● Information provided:
::::::::

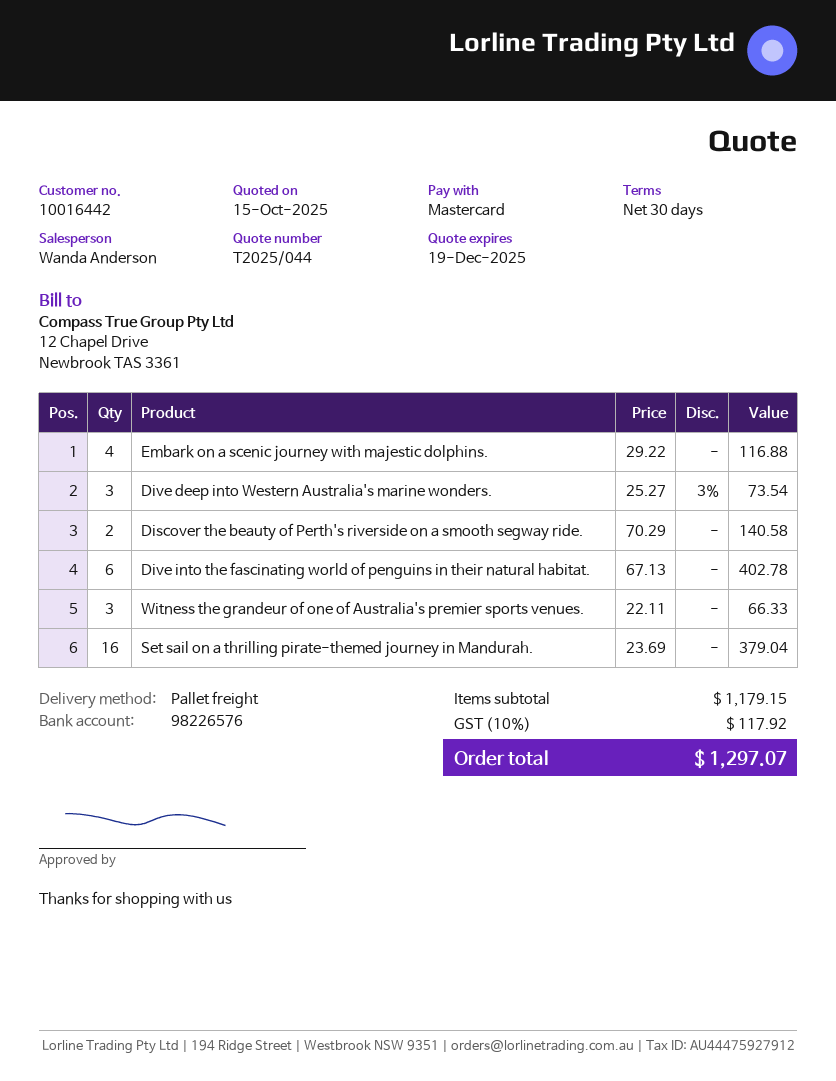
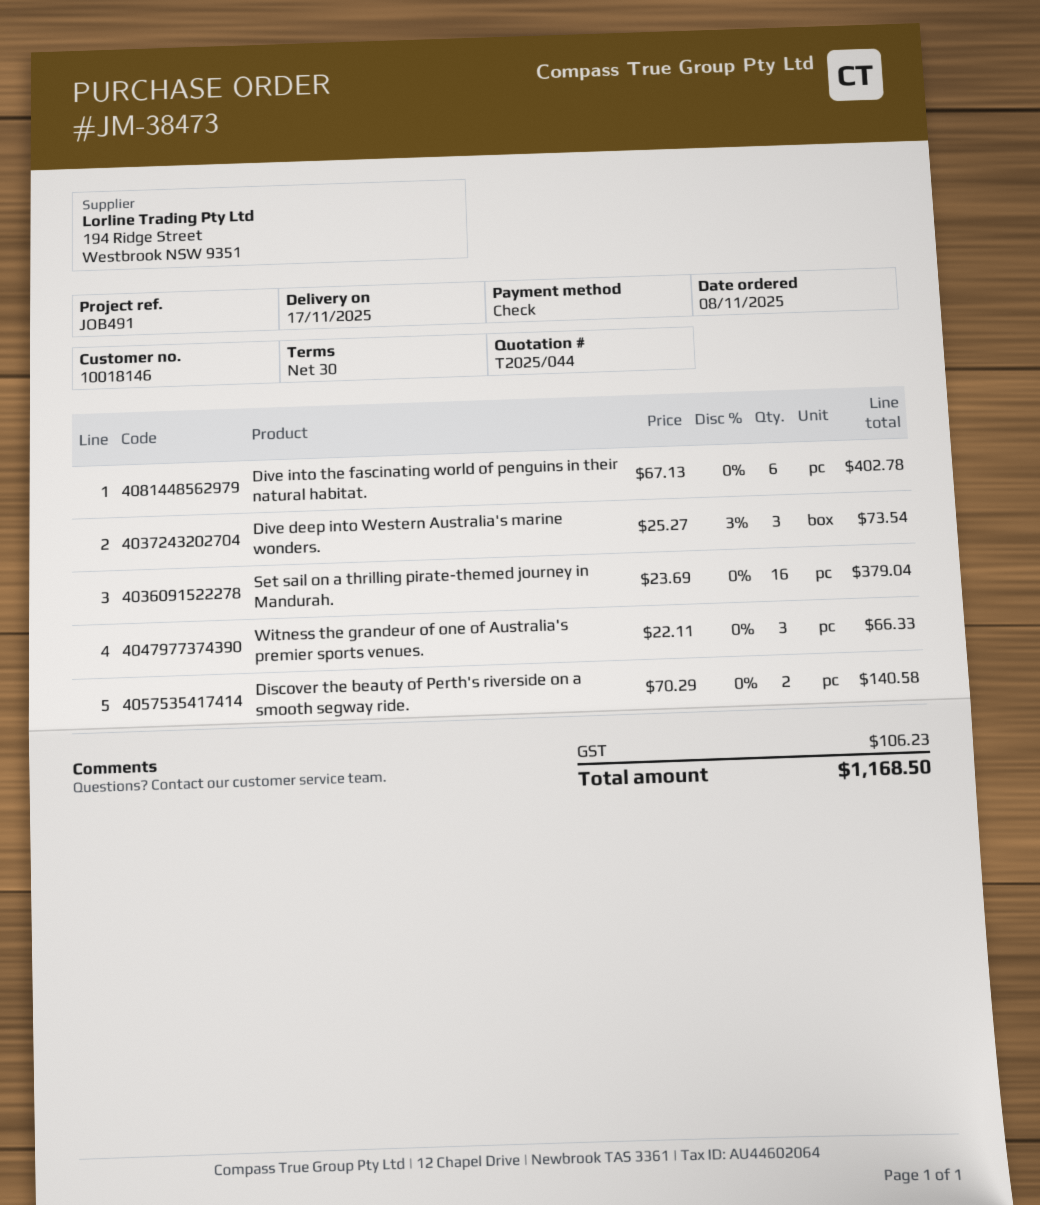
customer number: 10016442 -> 10018146
payment method: Mastercard -> cheque
Embark on a scenic journey with majestic dolphins.: 4 x 29.22 = 116.88 -> none
tax: 117.92 -> 106.23
total: 1297.07 -> 1168.50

::::::::

● Exercise requirements:
In the copy, every entry appears exactly as written above and no picture appears.

● Answer space:
customer number: 10016442 -> 10018146
payment method: Mastercard -> cheque
Embark on a scenic journey with majestic dolphins.: 4 x 29.22 = 116.88 -> none
tax: 117.92 -> 106.23
total: 1297.07 -> 1168.50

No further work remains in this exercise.